Expression of FOXO transcription factors in the brain following traumatic brain injury

Abstract

Traumatic brain injury (TBI) is a substantial clinical and social problem worldwide, causing high morbidity and mortality along with significant economic and medical costs. Forkhead box O transcription factors (FOXOs) have been found to play a critical role in the regulation of cell functions, such as nutrient metabolism, programmed cell death, and tumor suppression. In the central nervous system, FOXOs are reported to be pivotal regulators of learning and memory, neurite outgrowth, and axonal degeneration.

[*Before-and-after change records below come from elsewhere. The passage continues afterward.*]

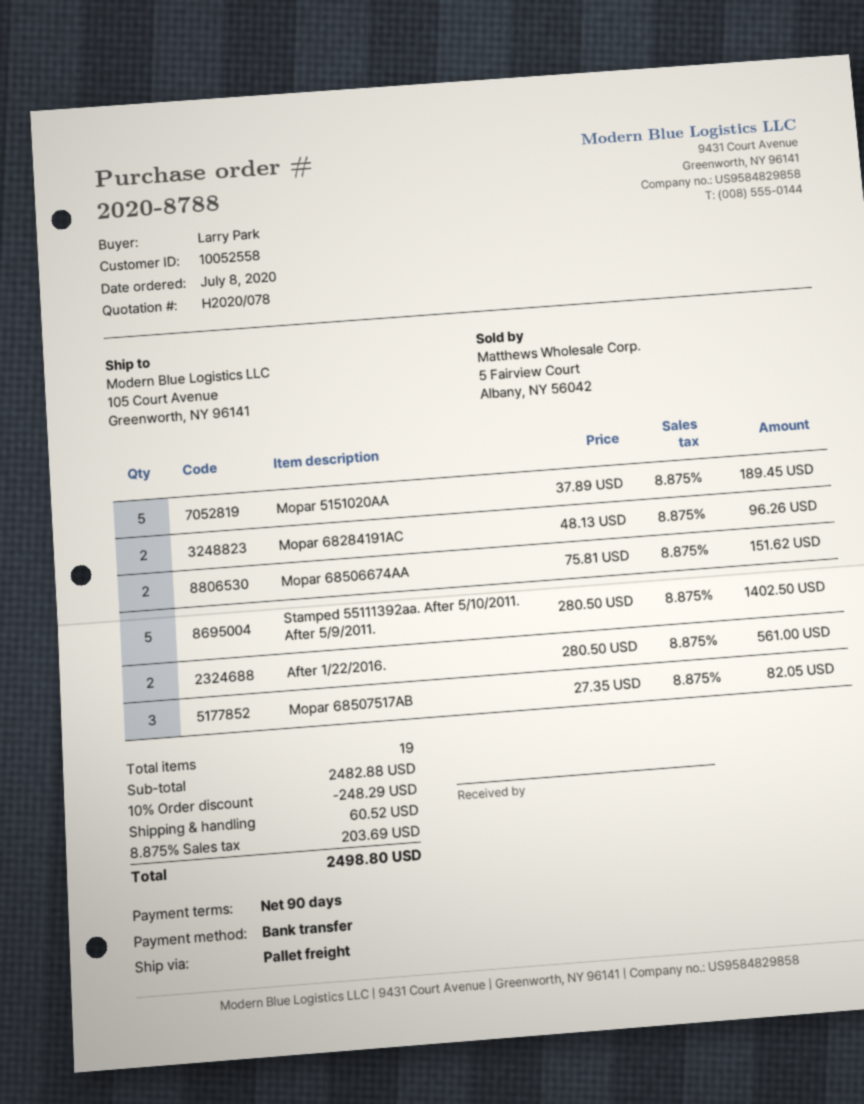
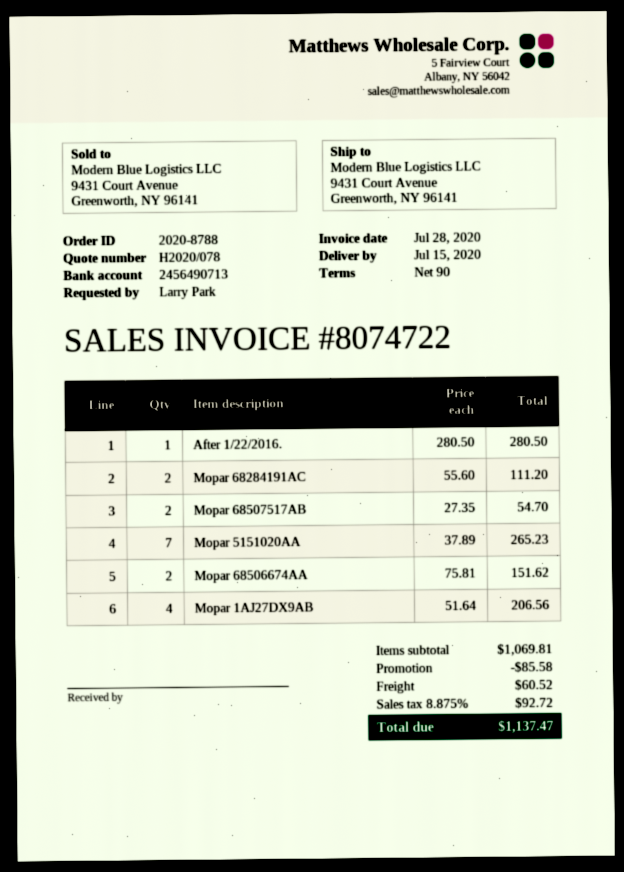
ship to: 105 Court Avenue, Greenworth, NY 96141 -> 9431 Court Avenue, Greenworth, NY 96141
Mopar 5151020AA: 5 x 37.89 = 189.45 -> 7 x 37.89 = 265.23
Mopar 68284191AC: 2 x 48.13 = 96.26 -> 2 x 55.60 = 111.20
Stamped 55111392aa. After 5/10/2011. After 5/9/2011.: 5 x 280.50 = 1402.50 -> none
After 1/22/2016.: 2 x 280.50 = 561.00 -> 1 x 280.50 = 280.50
Mopar 68507517AB: 3 x 27.35 = 82.05 -> 2 x 27.35 = 54.70
Mopar 1AJ27DX9AB: none -> 4 x 51.64 = 206.56
subtotal: 2482.88 -> 1069.81
discount: 248.29 -> 85.58
tax: 8.875% = 203.69 -> 8.875% = 92.72
total: 2498.80 -> 1137.47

However, the role of FOXOs in TBI is still unknown. Here, we investigate changes in the expression of FOXOs in the acute stage following TBI. First, we evaluated the expression of FOXO proteins in the brains of humans after TBI. A TBI model was then established in mice, and the ipsilateral cerebral cortex was collected at 3 h, 6 h, 9 h, 12 h, 24 h, and 72 h post-TBI. The dynamic expression of Foxo proteins was observed. Neuron-specific localization of Foxos was detected by double immunofluorescence staining. Following TBI, FOXO proteins in the brains of humans were significantly increased. In mice, Foxo protein levels generally peaked at 24 h. By examining co-localization with neurons, the proportion of Foxo(+) neurons was found to increase following TBI and peak at 24 h. This study reveals the time-dependent and neuron-specific expression of Foxos following TBI in mice, providing insight to enhance understanding of the role of Foxos in TBI.